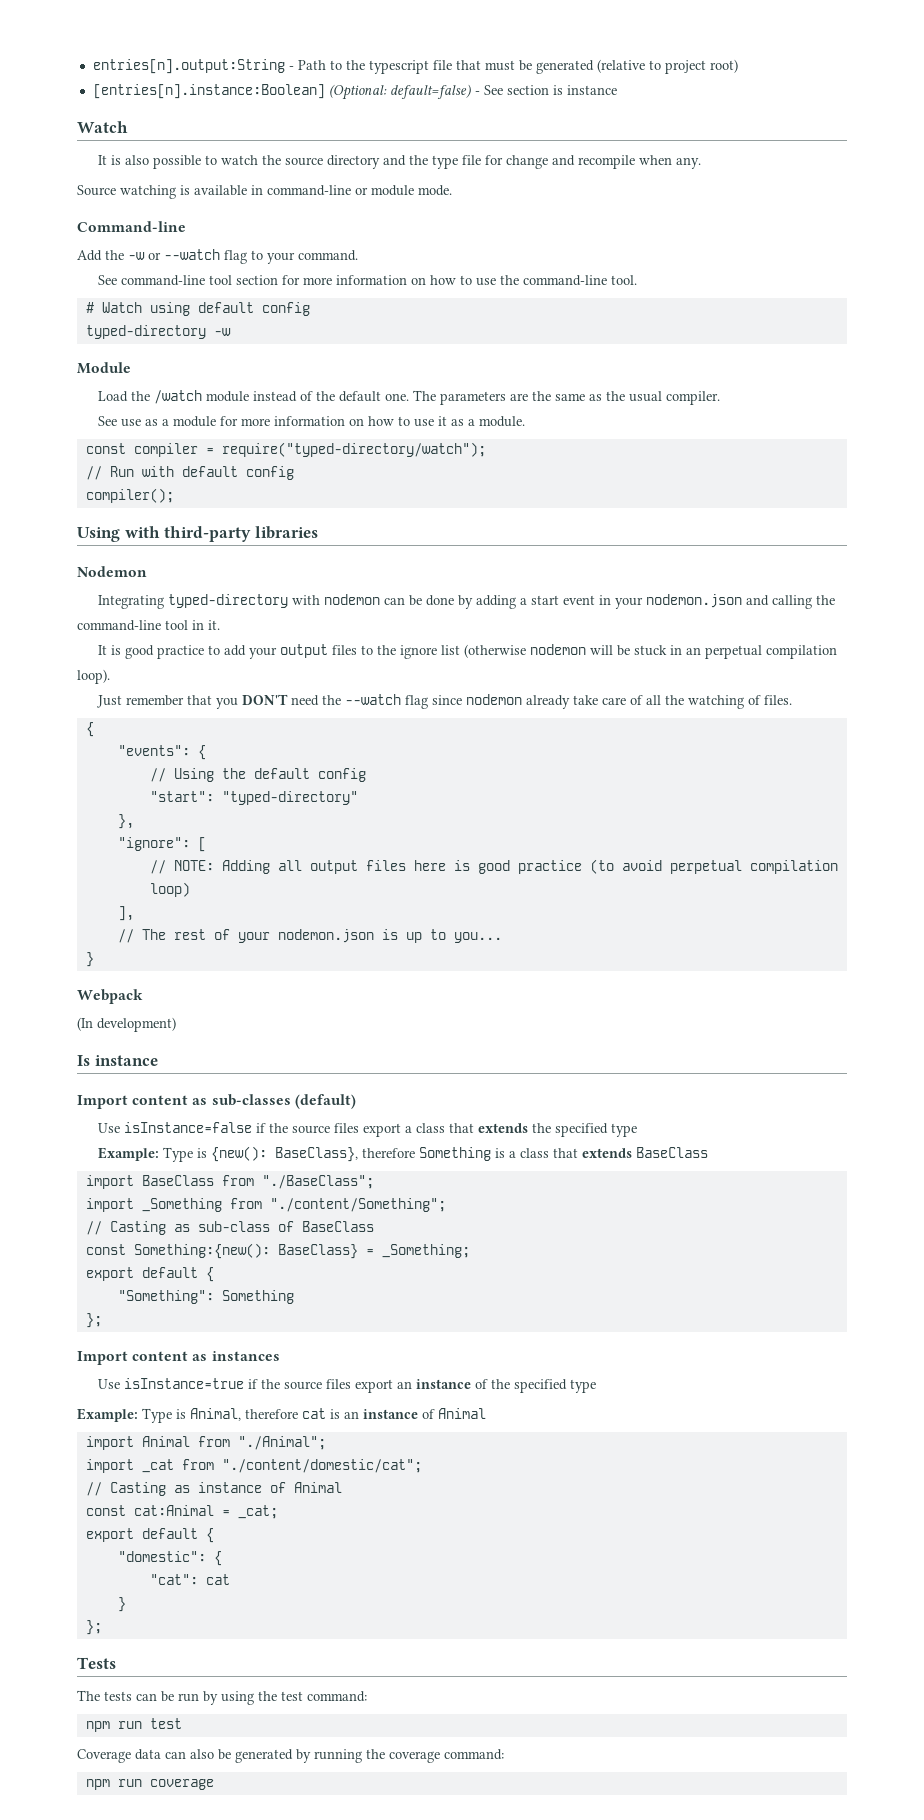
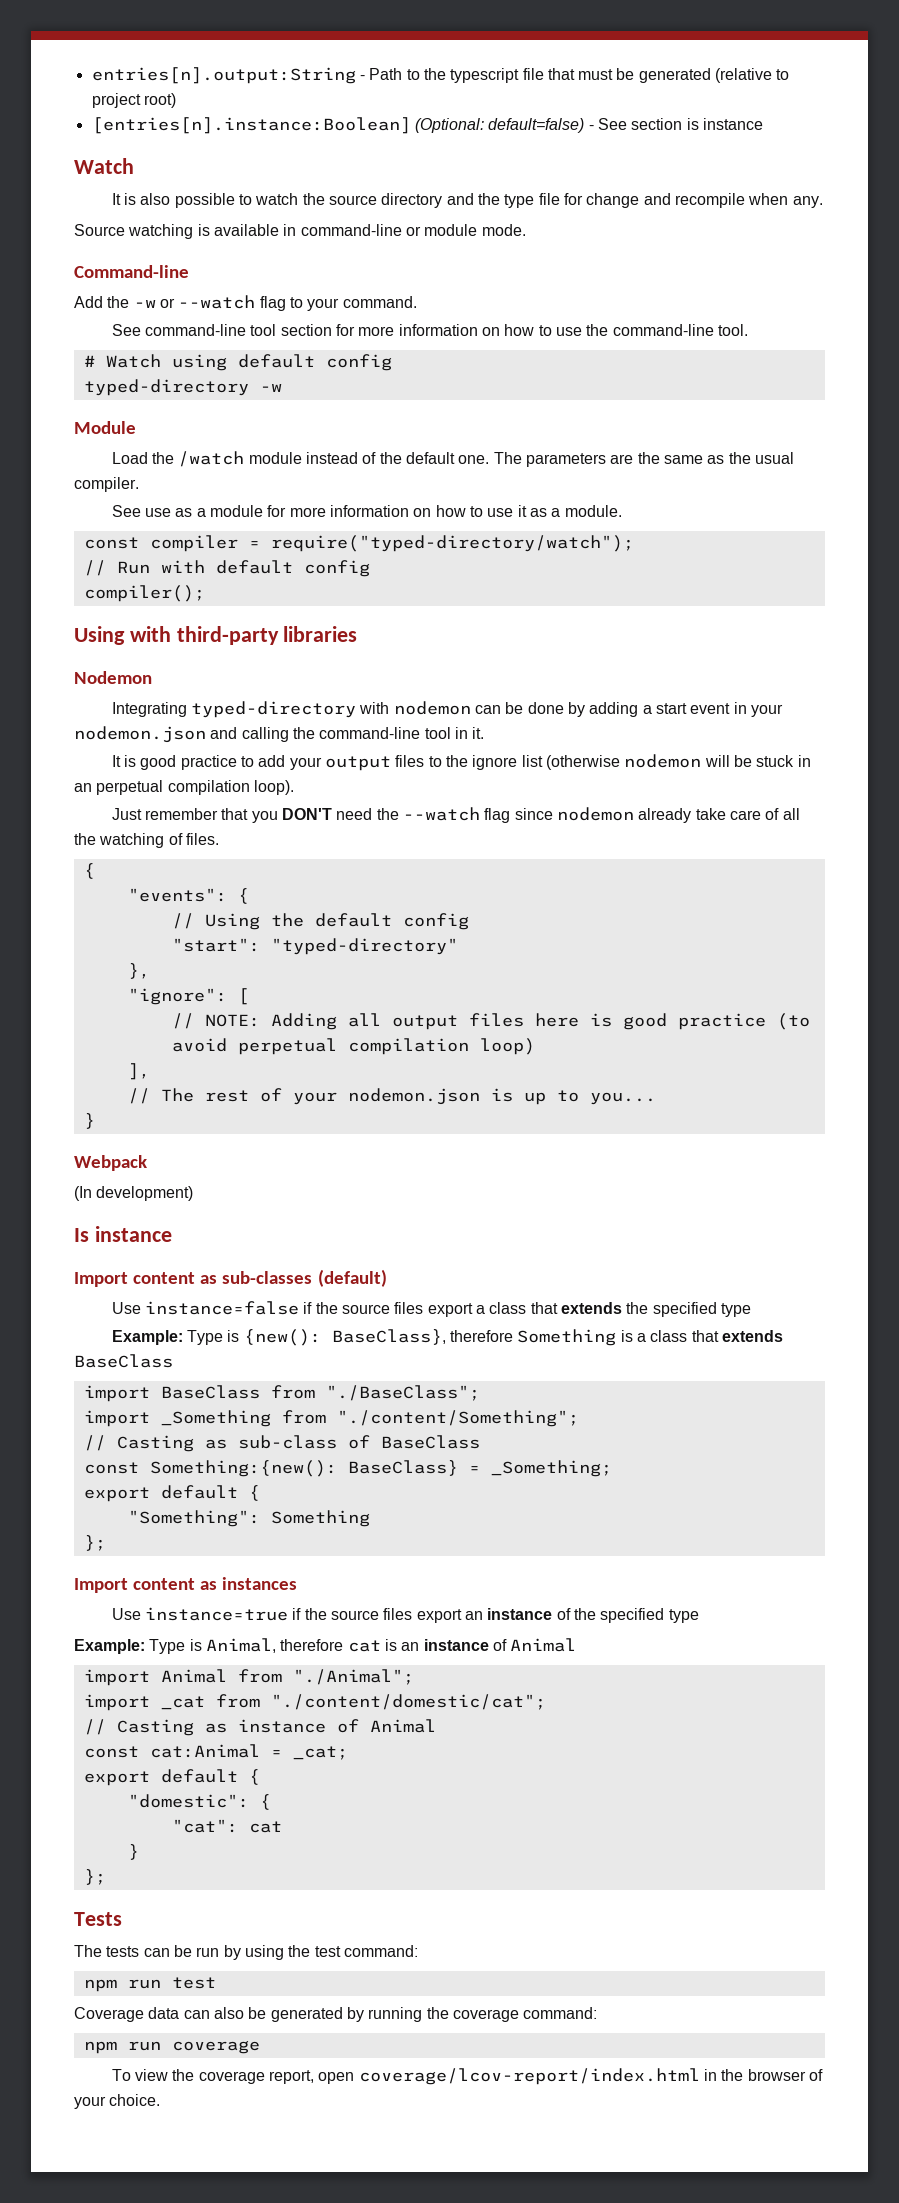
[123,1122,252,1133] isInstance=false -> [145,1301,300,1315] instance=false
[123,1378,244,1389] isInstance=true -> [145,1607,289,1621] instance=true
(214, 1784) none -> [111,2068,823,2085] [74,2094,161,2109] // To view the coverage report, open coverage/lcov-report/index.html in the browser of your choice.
####
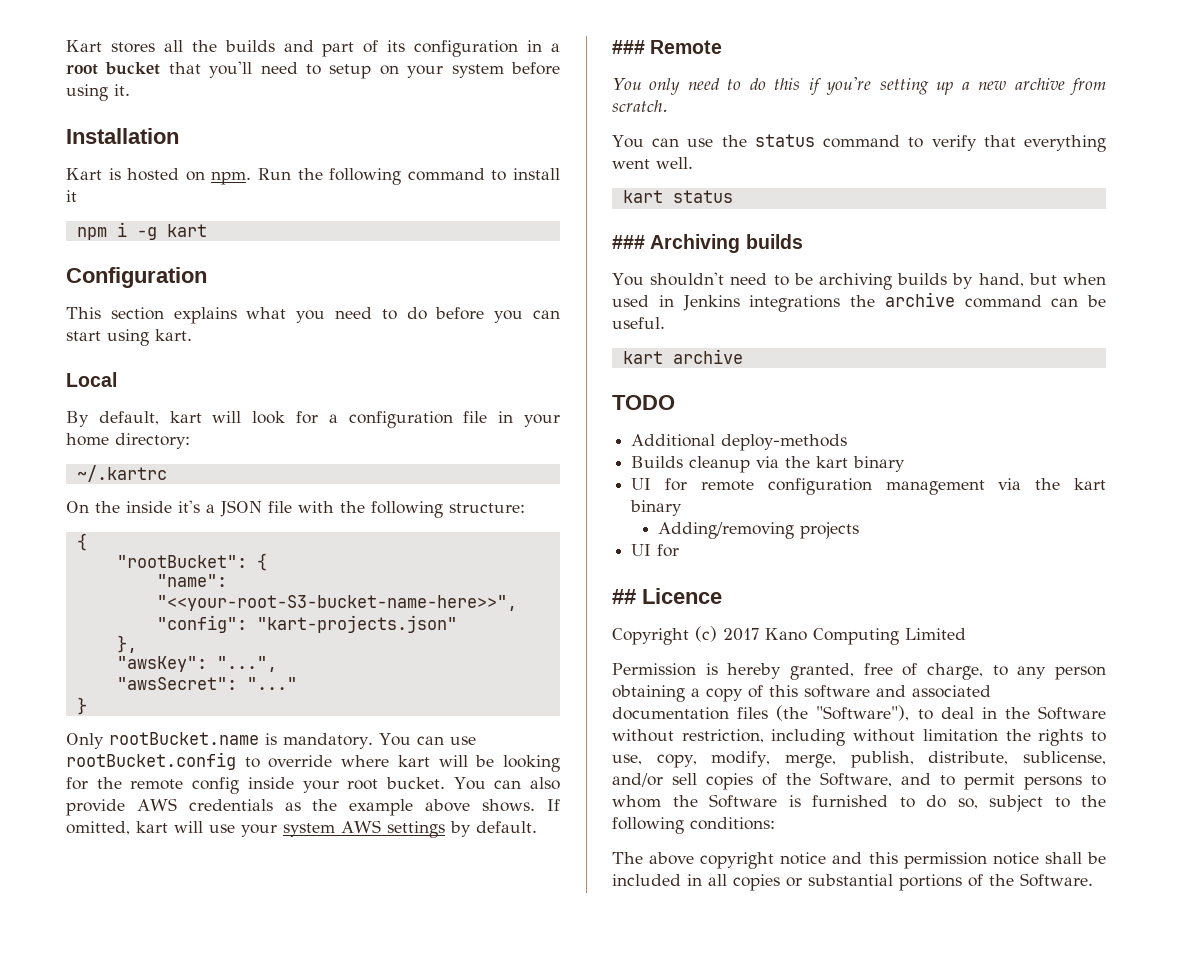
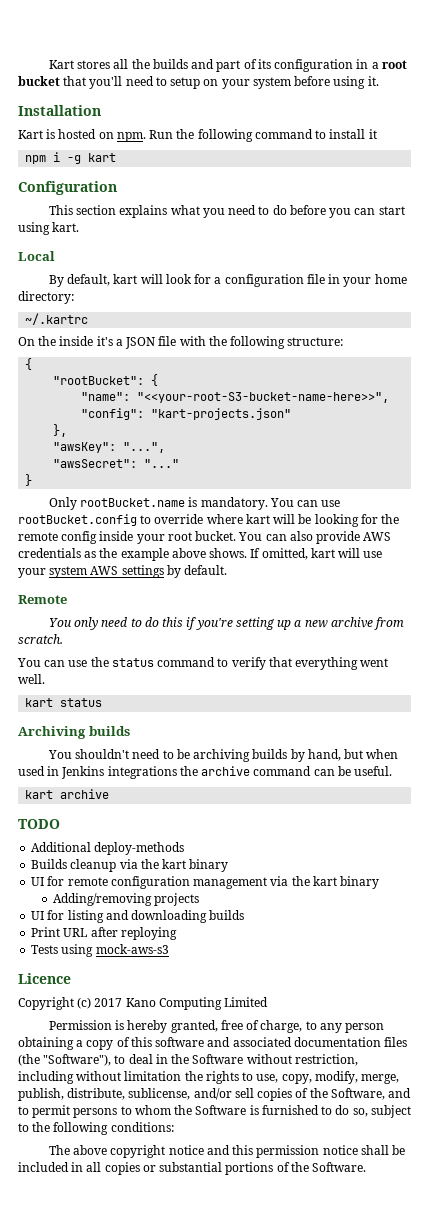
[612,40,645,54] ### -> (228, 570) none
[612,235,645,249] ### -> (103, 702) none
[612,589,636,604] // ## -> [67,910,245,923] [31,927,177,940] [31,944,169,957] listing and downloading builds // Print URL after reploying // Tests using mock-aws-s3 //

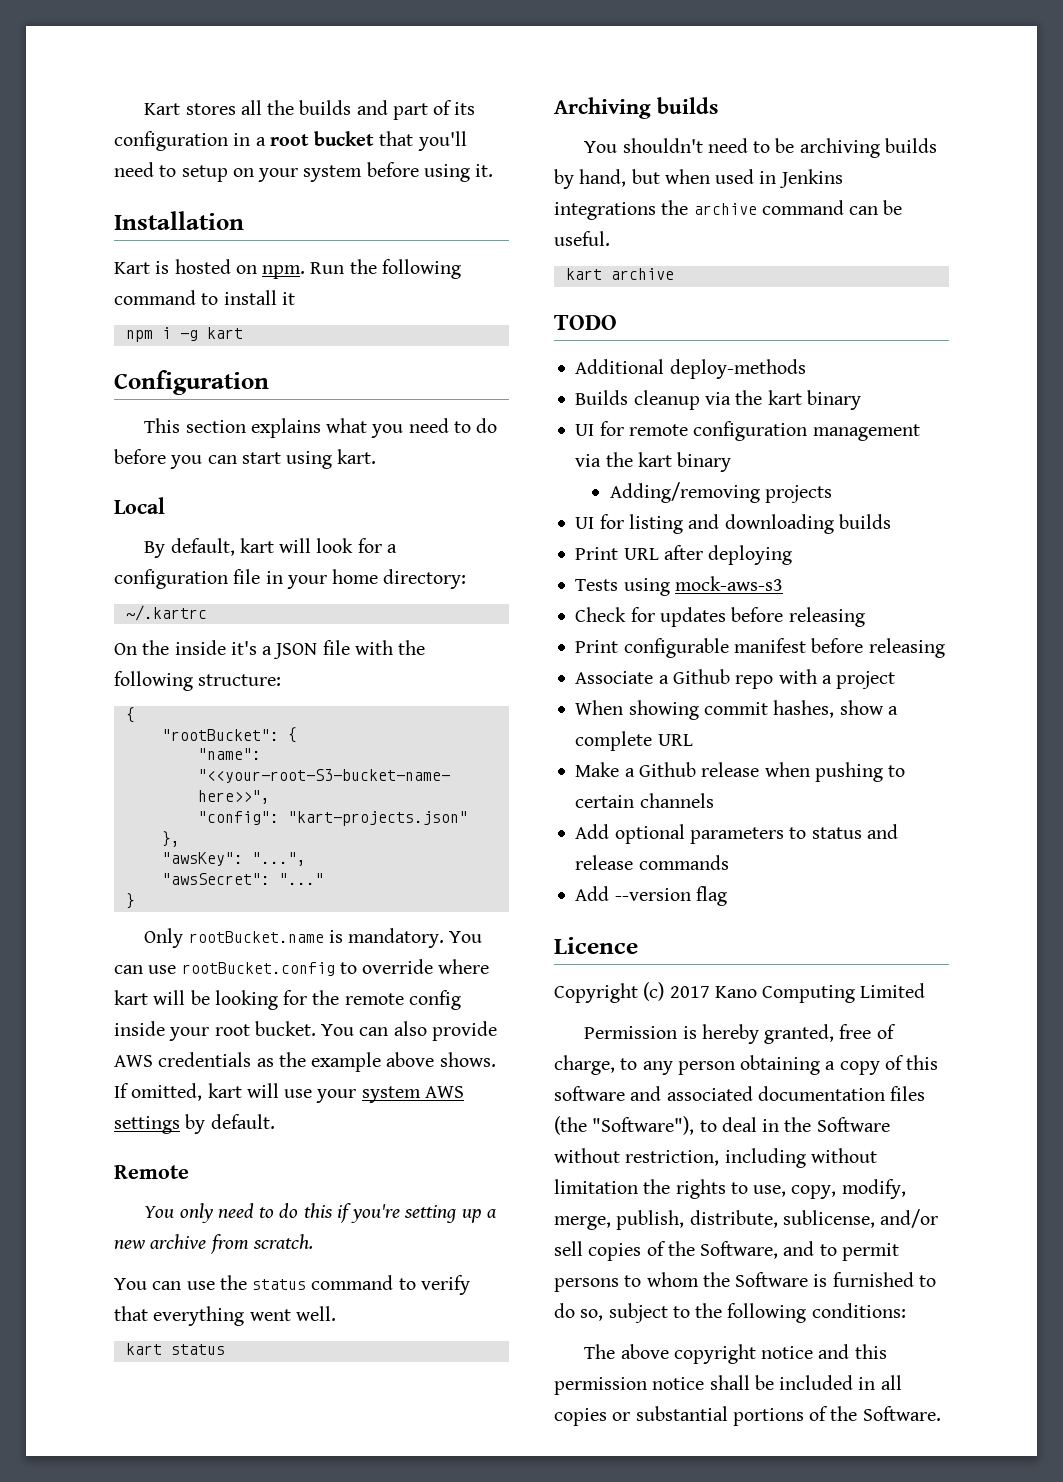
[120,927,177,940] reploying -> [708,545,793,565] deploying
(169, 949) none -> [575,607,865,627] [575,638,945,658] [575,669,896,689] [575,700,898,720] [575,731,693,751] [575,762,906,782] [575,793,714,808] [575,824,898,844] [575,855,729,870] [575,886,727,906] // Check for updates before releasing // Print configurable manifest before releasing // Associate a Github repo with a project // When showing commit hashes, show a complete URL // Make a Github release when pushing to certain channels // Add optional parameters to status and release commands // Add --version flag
####
» **Brief**
Would you output, from the records above, exactly the run of lines that starts at the line containing "[120,927,177,940] reploying ->" and ends at the line containing "(169, 949) none", and only that run?

» **Answer to this exercise**
[120,927,177,940] reploying -> [708,545,793,565] deploying
(169, 949) none -> [575,607,865,627] [575,638,945,658] [575,669,896,689] [575,700,898,720] [575,731,693,751] [575,762,906,782] [575,793,714,808] [575,824,898,844] [575,855,729,870] [575,886,727,906] // Check for updates before releasing // Print configurable manifest before releasing // Associate a Github repo with a project // When showing commit hashes, show a complete URL // Make a Github release when pushing to certain channels // Add optional parameters to status and release commands // Add --version flag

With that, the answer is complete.